I'm hoping I can get that Cantek dialed in to do just that.

Ted Derryberry
02-09-2018, 8:49 PM
I was kind of thinking you were cheating a little with that pre-planed frame stock. I average one door per day in batches of 6 to 10, but they are 3-0x6-8 and I start from rough sawn with glued up panels. That also includes jambs, stops, and mortising for three hinges on the door and the jamb. My shop is under $100,000.00 by a good bit too. My time is improving though as I just got a slider in December and used my shaper for the first time this past week (I was waiting on tooling). I'll knock an hour off the week in shaper setup alone going forward.

Brad Shipton
02-10-2018, 6:11 AM
Martin or others, I am interested in what quantities you need to order before your suppliers will offer 2 sided planing or SLR options? Nobody ever returns my call here unless I ask for more than 1,000bdft. That does not fit in my storage container with all the other things.
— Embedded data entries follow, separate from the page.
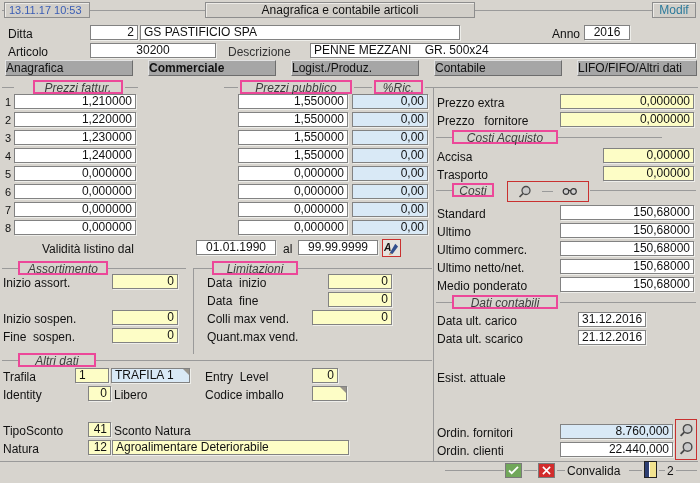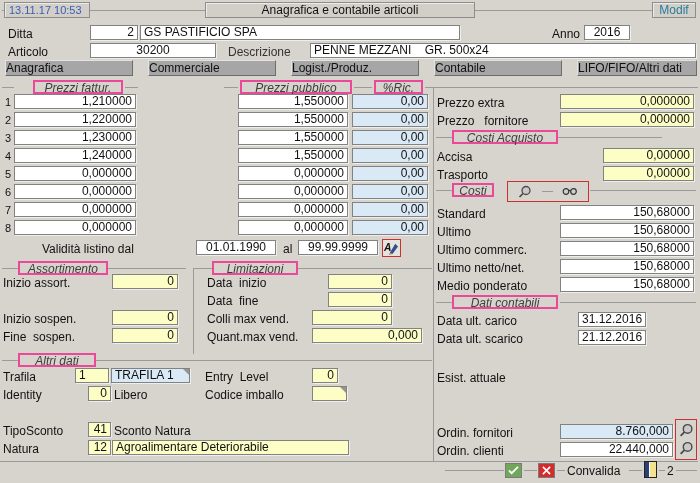--- a/index.html
+++ b/index.html
@@ -19,7 +19,7 @@
   .vl{position:absolute;width:1px;background:#9a9a9a}
   .tab{position:absolute;height:16px;line-height:14px;background:#a6a6a6;border:1px solid;
        border-color:#e3e3e3 #6d6d6d #6d6d6d #e3e3e3;text-align:left;cursor:default}
-  .tab.active{font-weight:normal}
+  .tab.active{font-weight:bold}
   .tbox{position:absolute;height:16px;line-height:14px;background:#d2cfc9;border:1px solid #8d8d8d;
         box-shadow:inset 1px 1px 0 #edebe7;padding:0 4px;overflow:hidden;white-space:pre}
   .redbox{position:absolute;border:1px solid #c9302f}

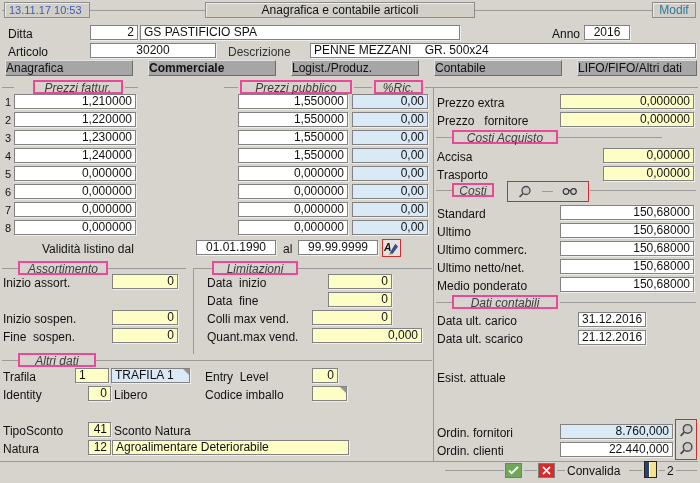--- a/index.html
+++ b/index.html
@@ -146,7 +146,6 @@
   <div class="lbl" style="left:207px;top:312px">Colli max vend.</div>
   <div class="fld r y" style="left:312px;top:310px;width:80px">0</div>
   <div class="lbl" style="left:207px;top:330px">Quant.max vend.</div>
-  <div class="fld r y" style="left:312px;top:328px;width:110px">0,000</div>
 
   <div class="hl" style="left:2px;top:360px;width:16px"></div>
   <div class="hl" style="left:96px;top:360px;width:336px"></div>

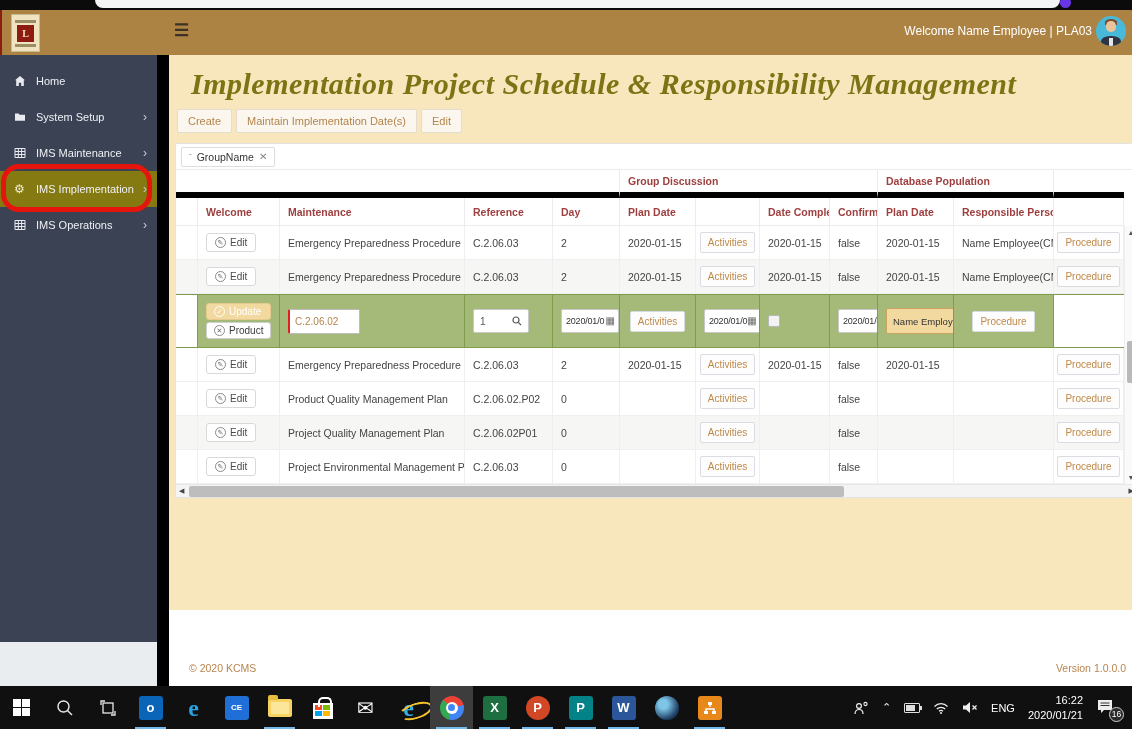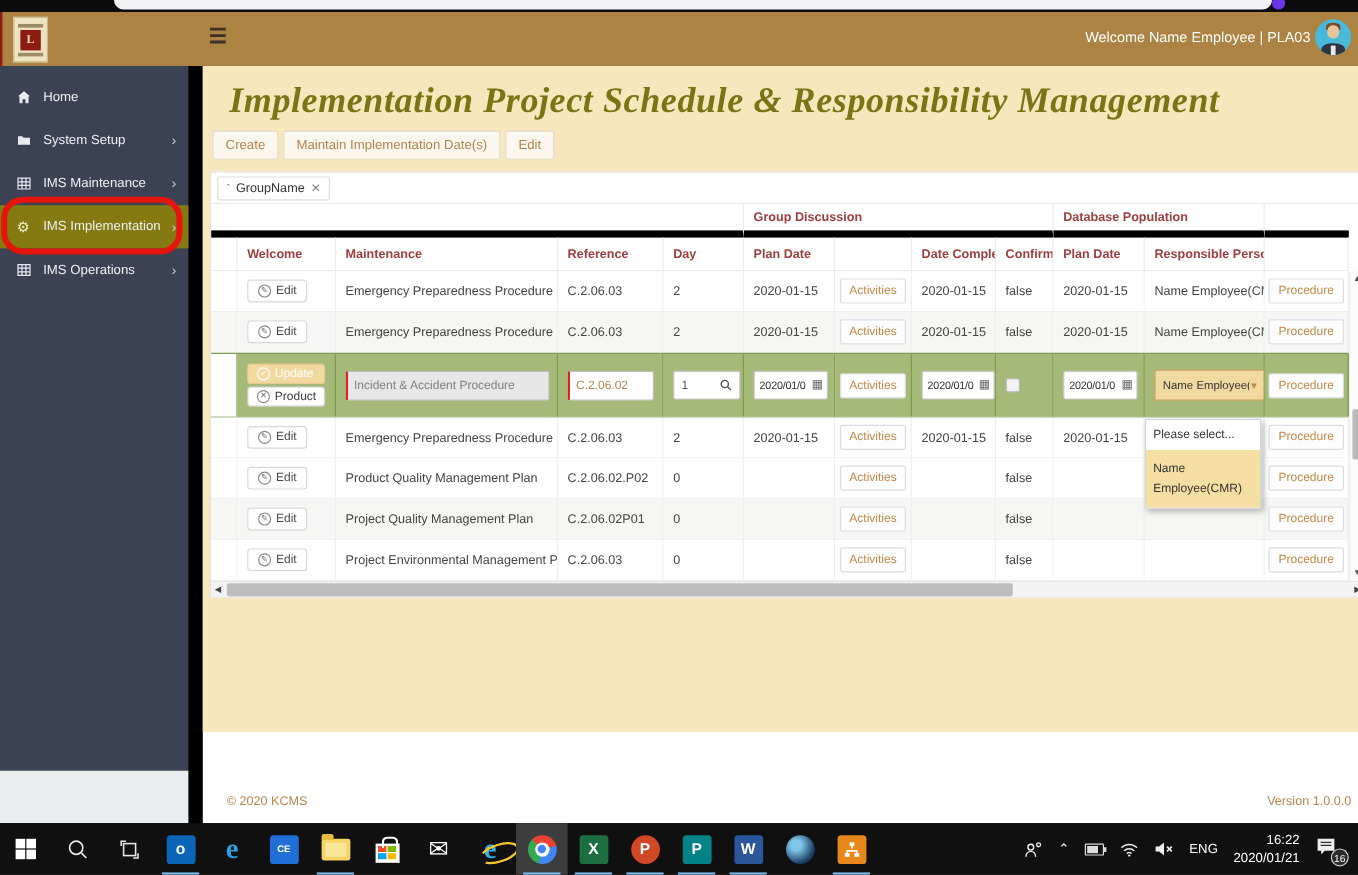--- a/index.html
+++ b/index.html
@@ -323,9 +323,6 @@
               </div>
             </div>
             <div class="c">
-                <input class="inp desc" value="Incident &amp; Accident Procedure" style="">
-              </div>
-            <div class="c">
                 <input class="inp ref" value="C.2.06.02" style="">
               </div>
             <div class="c">

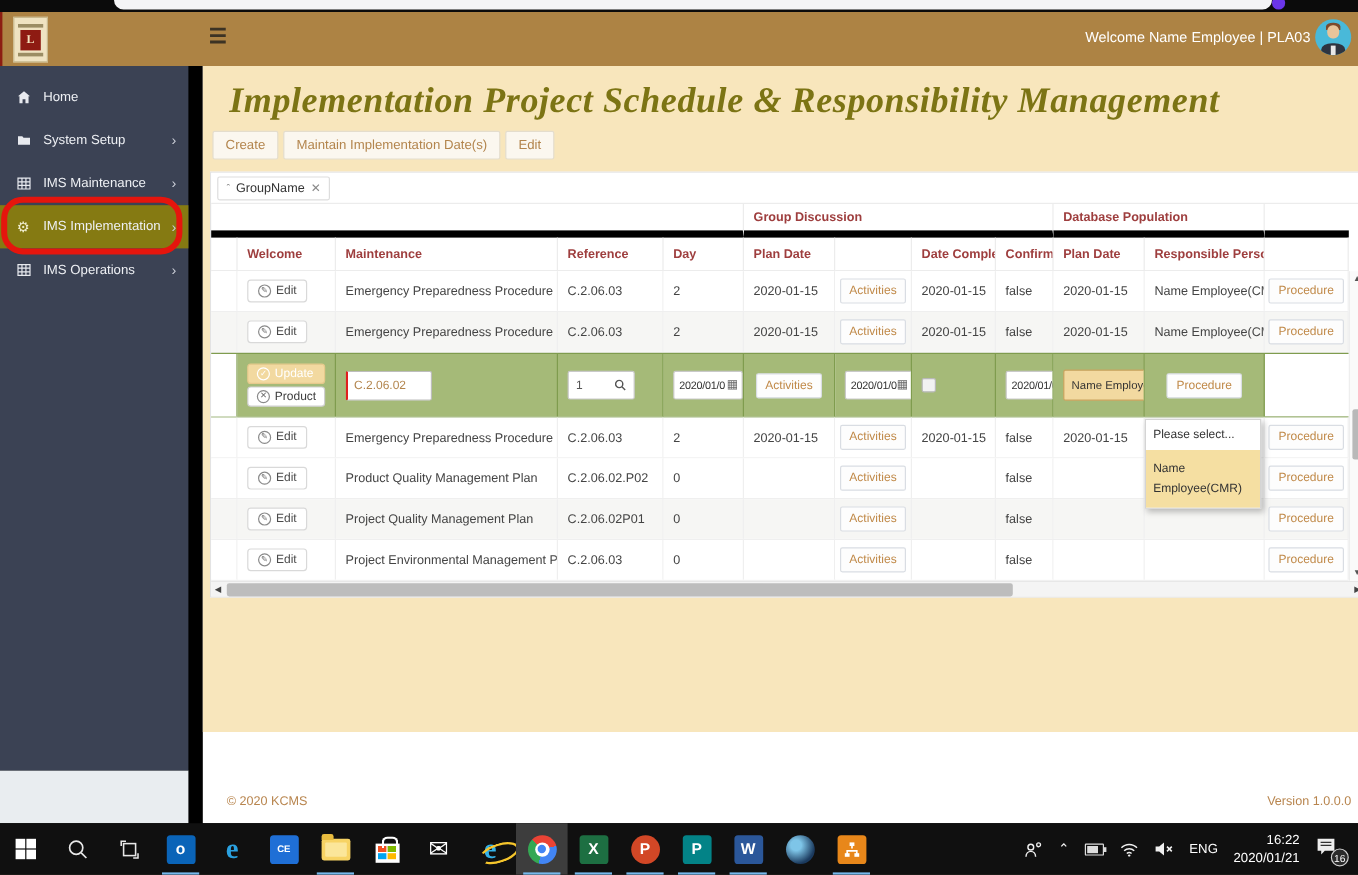--- a/index.html
+++ b/index.html
@@ -483,10 +483,6 @@
         <span class="h-arrow">▶</span>
       </div>
 
-      <div class="dropdown">
-        <div class="opt">Please select...</div>
-        <div class="opt hl">Name Employee(CMR)</div>
-      </div>
     </div>
   </div>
I chatted with Mark B one time and he orders his most of his stock that way. He has not used his planer much in quite a while, and that sounds sweet. Making blanks seems like too much time without the big machines.

Jeff Bartley
02-10-2018, 7:30 AM
Thanks for sharing this Martin, your shop looks great! Tidy and bright!
One question though: if this door were in a run of doors would you let it sit after glueing before moving on to the finish prep?

Larry Edgerton
02-10-2018, 8:03 AM
Half hour. That's not bad.

If you start feeling sorry, just remember, I've got around a million bucks wrapped up in that operation. and climbing...



You will probably drop that about 3-4 minutes in actual production when you are doing multiples.

Mike Cutler
02-10-2018, 9:18 AM
Sweet machines. I really like that pneumatic clamping table.
One question;
How do the fasteners get hidden that were shot into the frame after glue up? Are they to be painted?

Cool video.
Definitely some envy with respects to your machines.

Martin Wasner
02-10-2018, 9:36 AM
Martin or others, I am interested in what quantities you need to order before your suppliers will offer 2 sided planing or SLR options?

Usually I'm trying to get a dollar amount so they'll deliver for free. I think most of the suppliers I deal with are about $600, which unless I screwed something up isn't a problem. I haven't had anyone give me any crap about surfacing or straight edging though regardless of quantity.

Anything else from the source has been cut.